__INFORMATION PROVIDED__
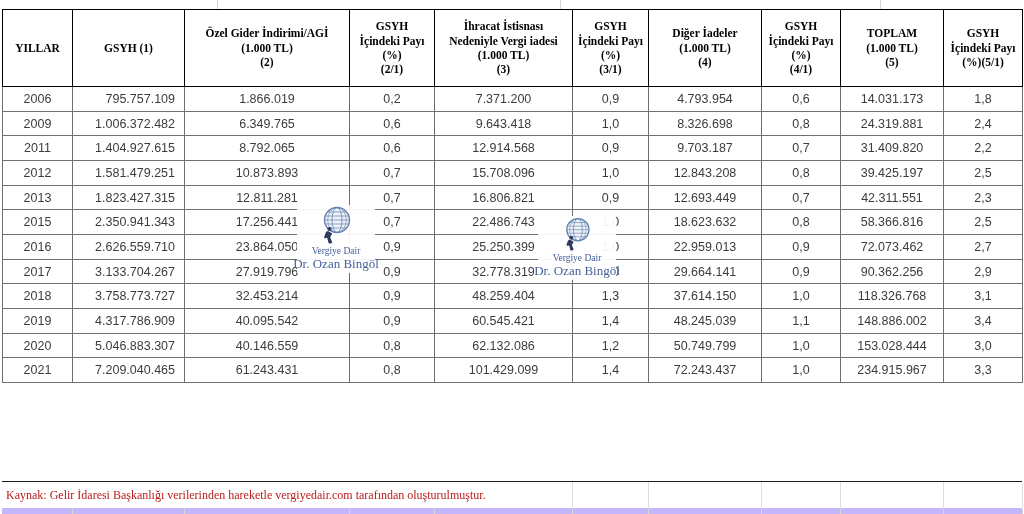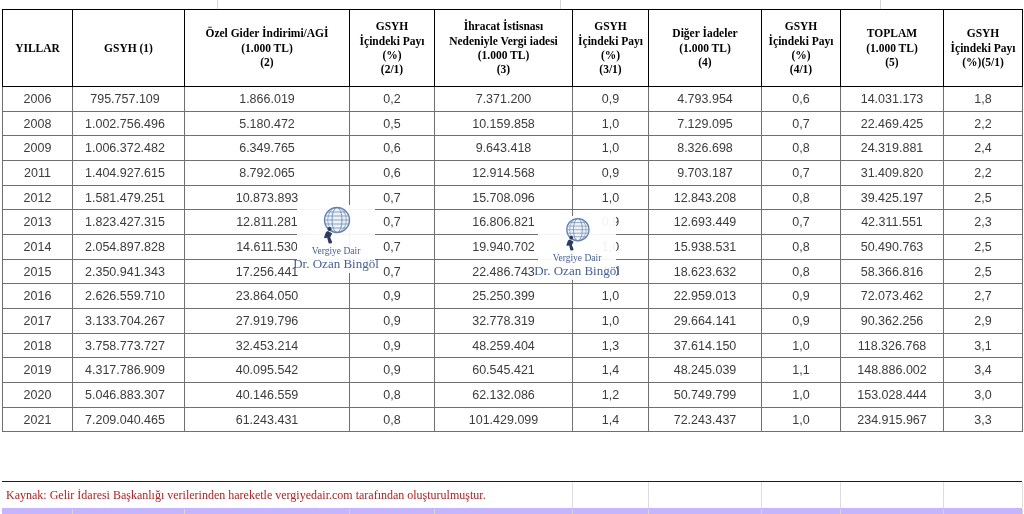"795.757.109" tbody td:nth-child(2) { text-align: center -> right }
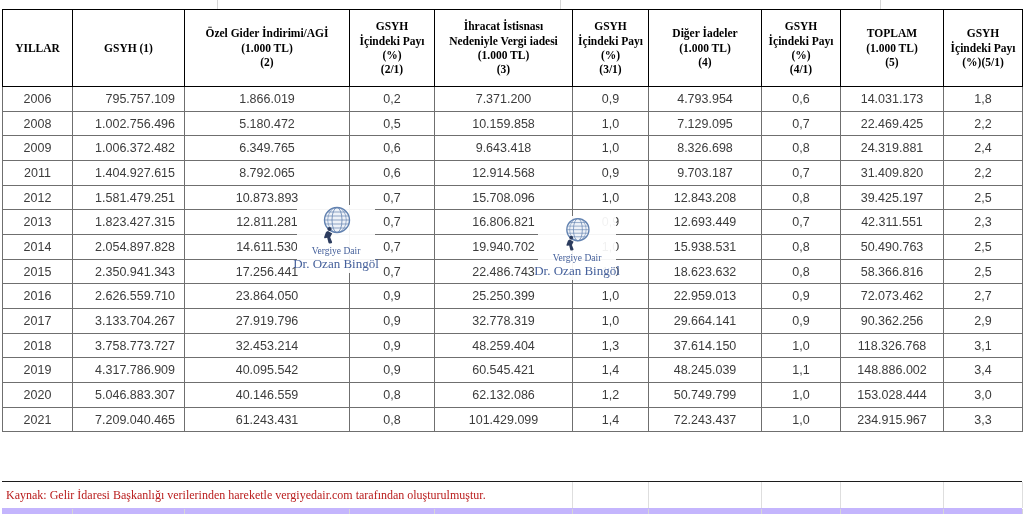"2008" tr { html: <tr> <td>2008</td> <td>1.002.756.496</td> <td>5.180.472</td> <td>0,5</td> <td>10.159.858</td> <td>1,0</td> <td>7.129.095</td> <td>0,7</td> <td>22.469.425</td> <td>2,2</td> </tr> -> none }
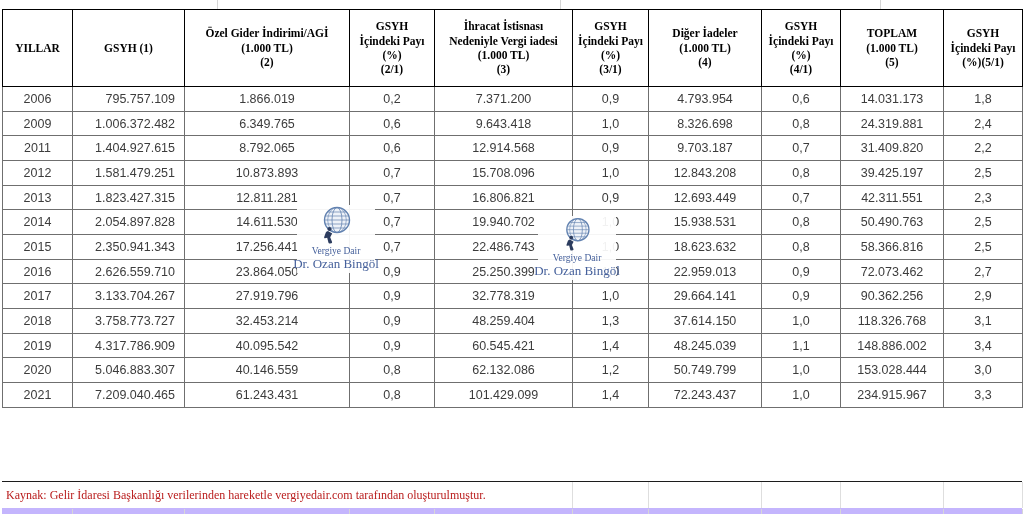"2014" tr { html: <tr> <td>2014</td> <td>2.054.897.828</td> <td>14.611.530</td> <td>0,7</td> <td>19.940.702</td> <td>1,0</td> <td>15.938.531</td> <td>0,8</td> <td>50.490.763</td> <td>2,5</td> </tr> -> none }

---

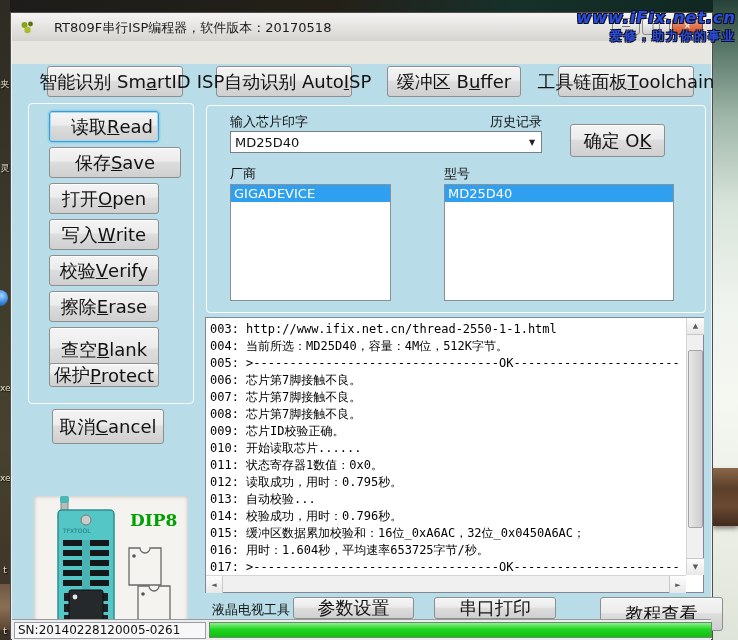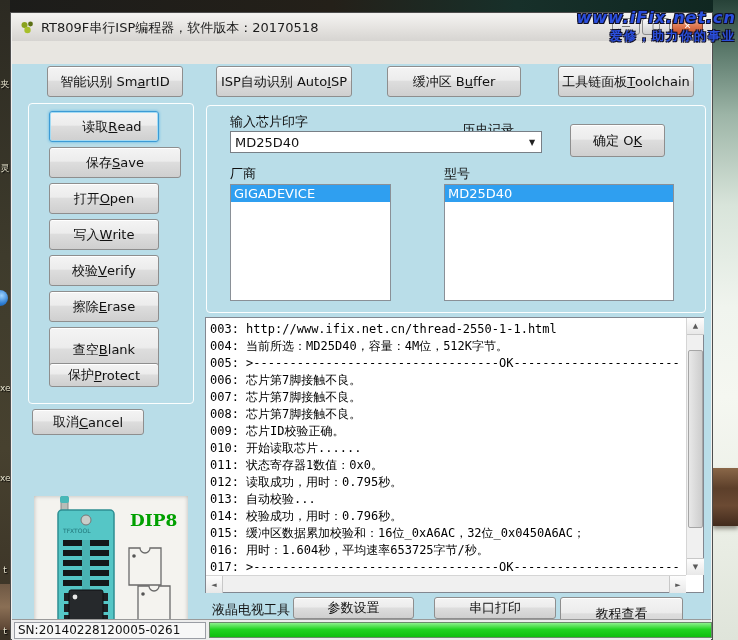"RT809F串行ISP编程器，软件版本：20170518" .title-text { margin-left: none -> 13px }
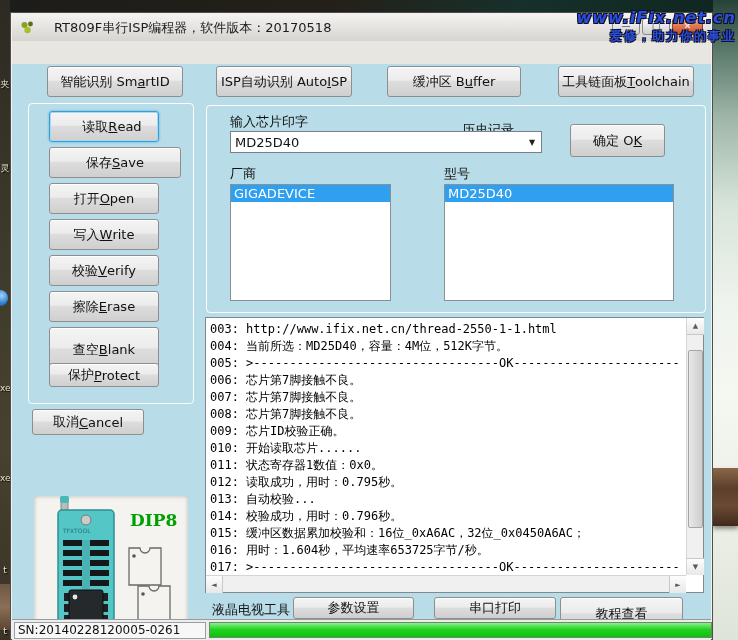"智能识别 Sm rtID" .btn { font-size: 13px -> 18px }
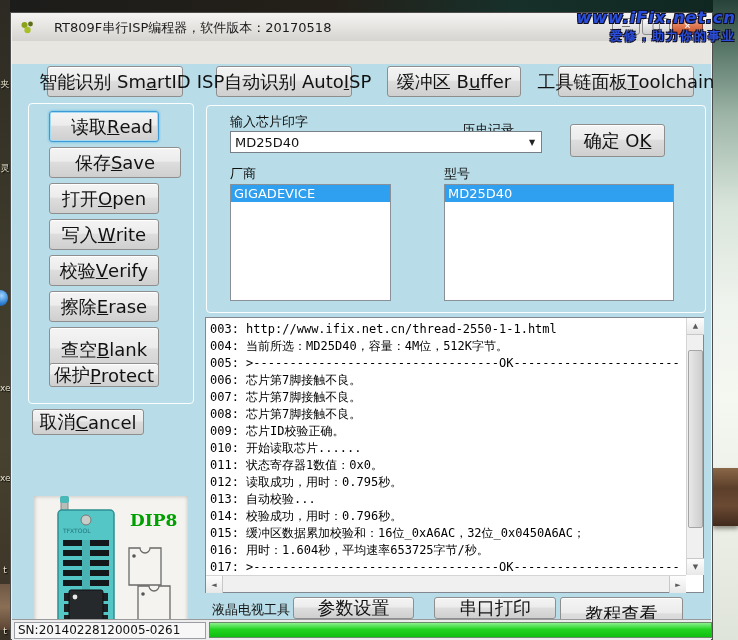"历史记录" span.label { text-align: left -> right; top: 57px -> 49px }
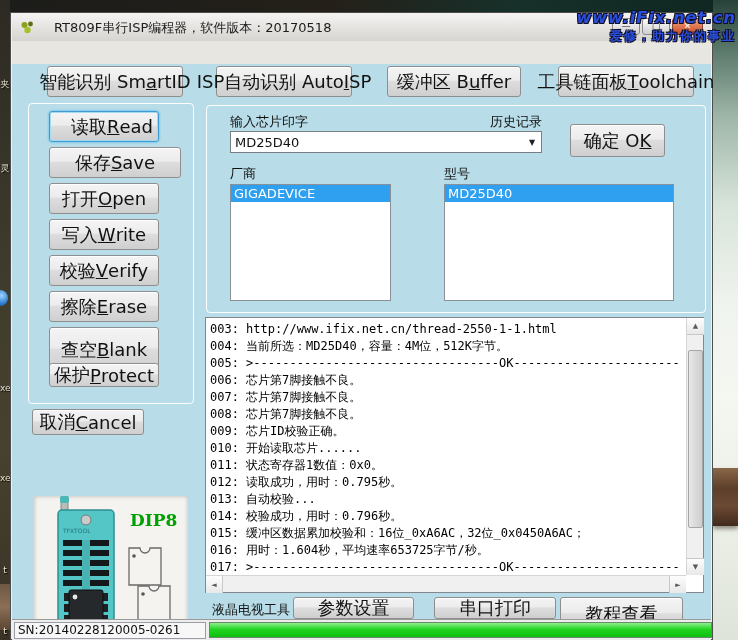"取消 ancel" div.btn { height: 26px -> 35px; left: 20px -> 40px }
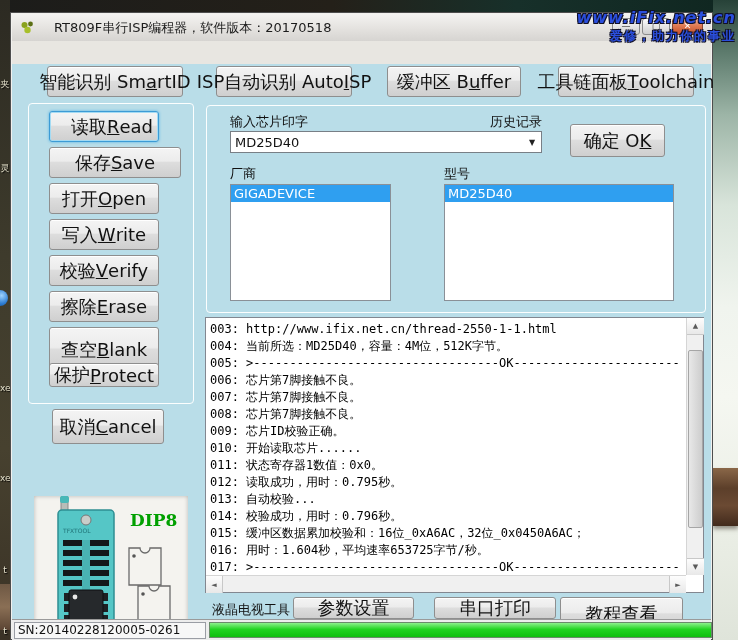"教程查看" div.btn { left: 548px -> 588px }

--

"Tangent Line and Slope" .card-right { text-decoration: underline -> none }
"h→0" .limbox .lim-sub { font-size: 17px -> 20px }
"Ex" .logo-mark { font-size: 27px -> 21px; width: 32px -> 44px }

__TASK TO COMPLETE__
Within the listing above, write out the stretch from the line with "margin-left: none ->" through the line with "left: 548px ->" exactly. Any pictures are to be left out.

__PROBLEM SOLUTION__
"RT809F串行ISP编程器，软件版本：20170518" .title-text { margin-left: none -> 13px }
"智能识别 Sm rtID" .btn { font-size: 13px -> 18px }
"历史记录" span.label { text-align: left -> right; top: 57px -> 49px }
"取消 ancel" div.btn { height: 26px -> 35px; left: 20px -> 40px }
"教程查看" div.btn { left: 548px -> 588px }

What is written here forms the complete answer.